To receive a detail professional assessment about your specific situation, you should consult with our licensed immigration consultant or contact Government of Canada.

To replace your Canadian citizenship certificate or card you should submit:

  • An application for the replacement of your certificate
  • A supplementary declaration explaining what happened to your citizenship certificate or card
  • A copy of your identification cards to confirm your identity

To replace a lost, stolen, damaged, or destroyed Canadian Citizenship Certificate, please click on Lost or Damaged Citizenship Certificate.

A Canadian permanent resident is a citizen of another country who has been granted permission to live in Canada as a permanent resident.  Once a person has permanent resident status, they have the right to live and work anywhere in the country.  A Canadian permanent resident enjoys most of the privileges and rights similar to a Canadian Citizen, i.e. work, live and study anywhere in Canada, Protection under Canadian laws, etc. receive social services, i.e. healthcare coverage.  But permanent resident cannot apply for a Canadian Passport or vote in an election.  After being a permanent resident for a certain amount of time, permanent residents are eligible to apply to become Canadian citizens!

The processing times for Canadian immigration programs vary widely from program to program.
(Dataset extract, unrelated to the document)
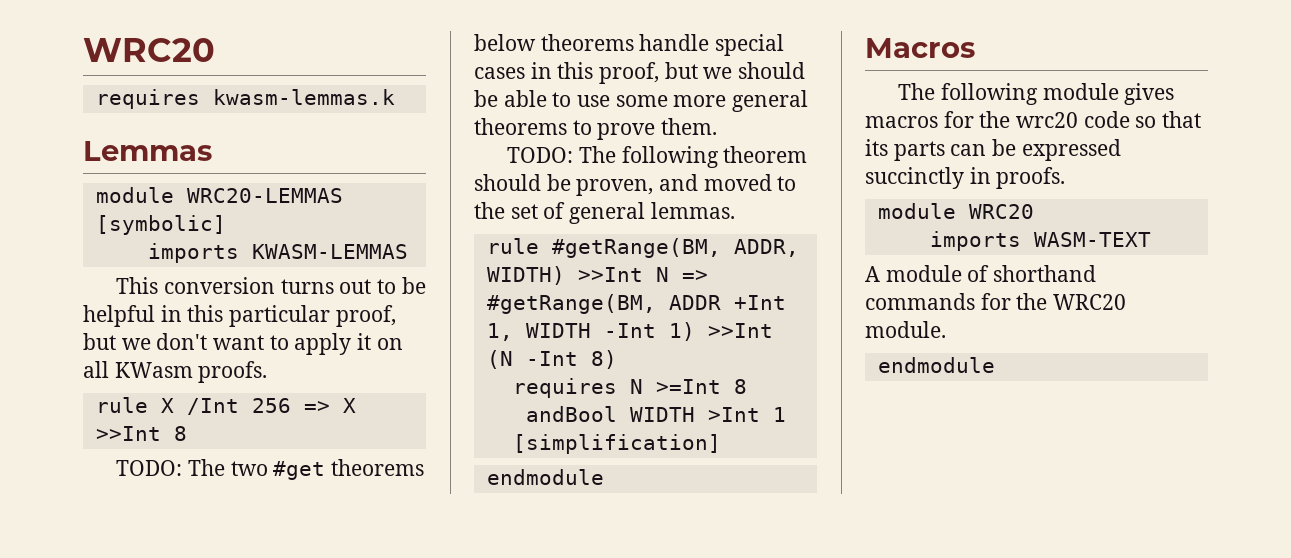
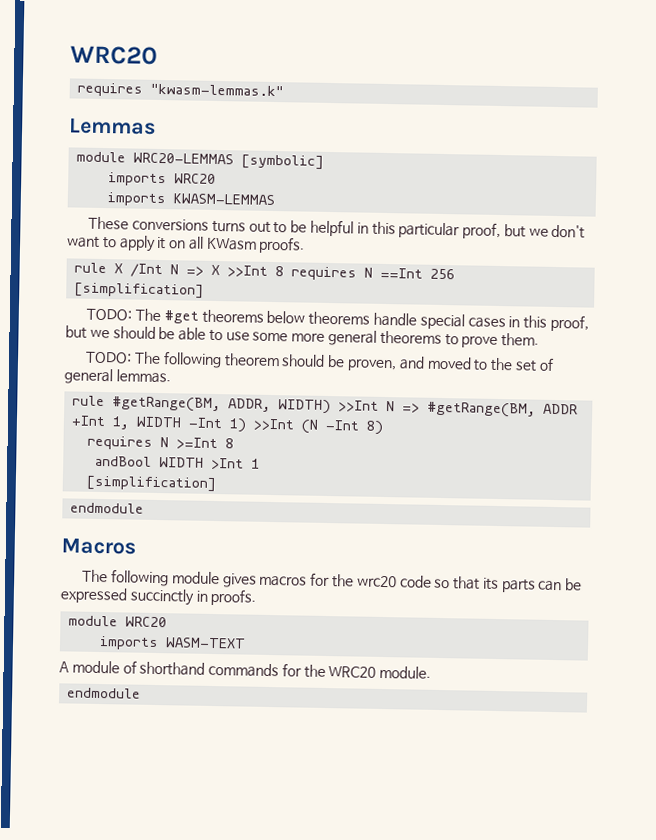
[212,89,395,105] kwasm-lemmas.k -> [150,83,285,97] "kwasm-lemmas.k"
(226, 225) none -> [108,172,217,187] // imports WRC20
[116,277,275,294] This conversion -> [88,216,210,231] These conversions
[251,398,291,413] 256 -> [170,264,180,275] N
[116,459,268,476] // TODO: The two -> [291,266,456,281] [74,282,205,299] [86,308,162,322] requires N ==Int 256 [simplification] // TODO: The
Under Canada’s new Express Entry system, some applications for permanent residence are processed in less than 6 months.  Meanwhile, other programs may take two years or more to be processed.  Once you have determined which program is best suited to your immigration needs, you may confirm the average processing times as indicated by Immigration, Refugees and Citizenship Canada (IRCC).

Immigration Canada has a several programs to attract international talents to Canada.  Maine programs are:

  • General Immigration (Express Entry & PNP)
  • Family Sponsorship 
  • Student Permit
  • Work permit
  • Business Immigration 

The cost of immigrating varies greatly depending on the immigration program and the applicant’s profile.  Usually, there are a few layers of cost, including government processing fees (These fees are the same regardless of your nationality or country of origin.), Immigration consultant cost, documentation costs, and proof of settlement funds.
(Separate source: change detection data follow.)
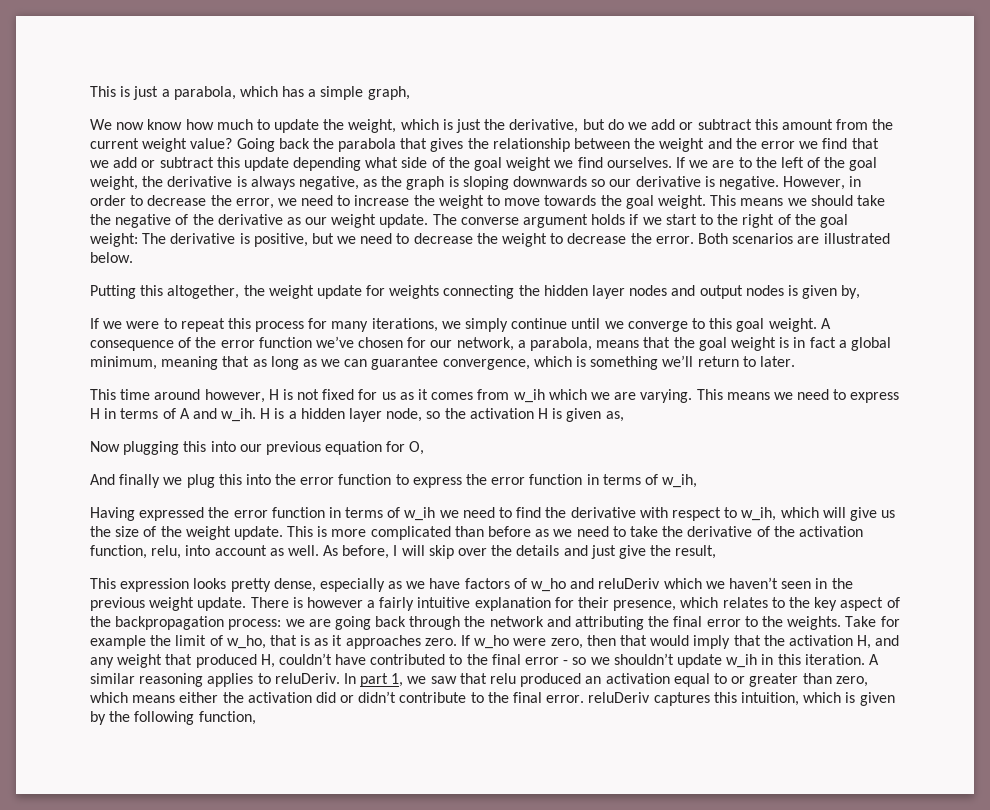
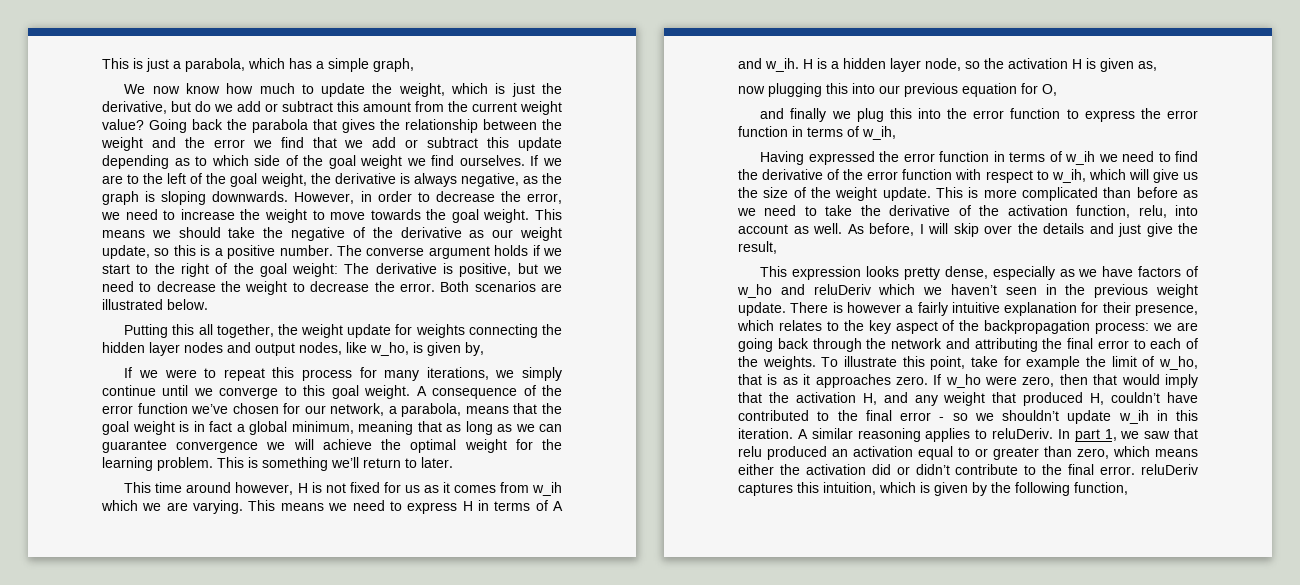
[365,157,399,168] what -> [174,155,249,166] as to which
[513,176,779,190] downwards so our derivative is negative. -> [212,191,289,202] downwards.
[379,214,429,228] update. -> [102,245,333,259] update, so this is a positive number.
[167,285,240,299] altogether, -> [198,324,274,338] all together,
[745,285,784,296] nodes -> [299,342,409,356] nodes, like w_ho,
[442,356,572,370] convergence, which -> [176,439,562,453] [102,457,244,471] convergence we will achieve the optimal weight for the learning problem. This
[90,441,120,452] Now -> [738,86,765,94] now
[90,474,115,485] And -> [760,108,785,119] and
(636, 512) none -> [827,169,953,180] of the error function
[761,616,877,630] the weights. Take -> [1150,338,1198,349] [738,356,998,370] each of the weights. To illustrate this point, take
The documents required for an immigration application depends on the program to which you are applying.  Documents might include identification documents, educational records, proof of work experience, financial history, etc.  In order to determine the documents you will require, first you have to determine which immigration program is best for you!

A language exam is not a requirement for some Canadian immigration programs such as family sponsorship.  However, many pathways to Canadian immigration require that an applicant submits official language test results in either English or French.

Immigration, Refugees and Citizenship Canada has initiated the Express Entry system as a gateway to Canada for professionals with post-secondary education or certified Skilled Trades workers.  

Express Entry is an online government system, which helps potential immigrants to get permanent resident status in Canada through different programs such as the Federal Skilled Worker, Canadian Experience Class, Federal Skilled Trades, and some Provincial Nominee Programs.  Express Entry operates in two-steps: The first is to enter a candidate’s information into the system which evaluates the eligibility of potential candidates and provides a specific score. As soon as the candidate obtains the same score or higher than the last draw, they become eligible and gets an invitation to apply for permanent resident status. The second step is the process of submitting the application and supporting documents necessary to become a permanent resident of Canada.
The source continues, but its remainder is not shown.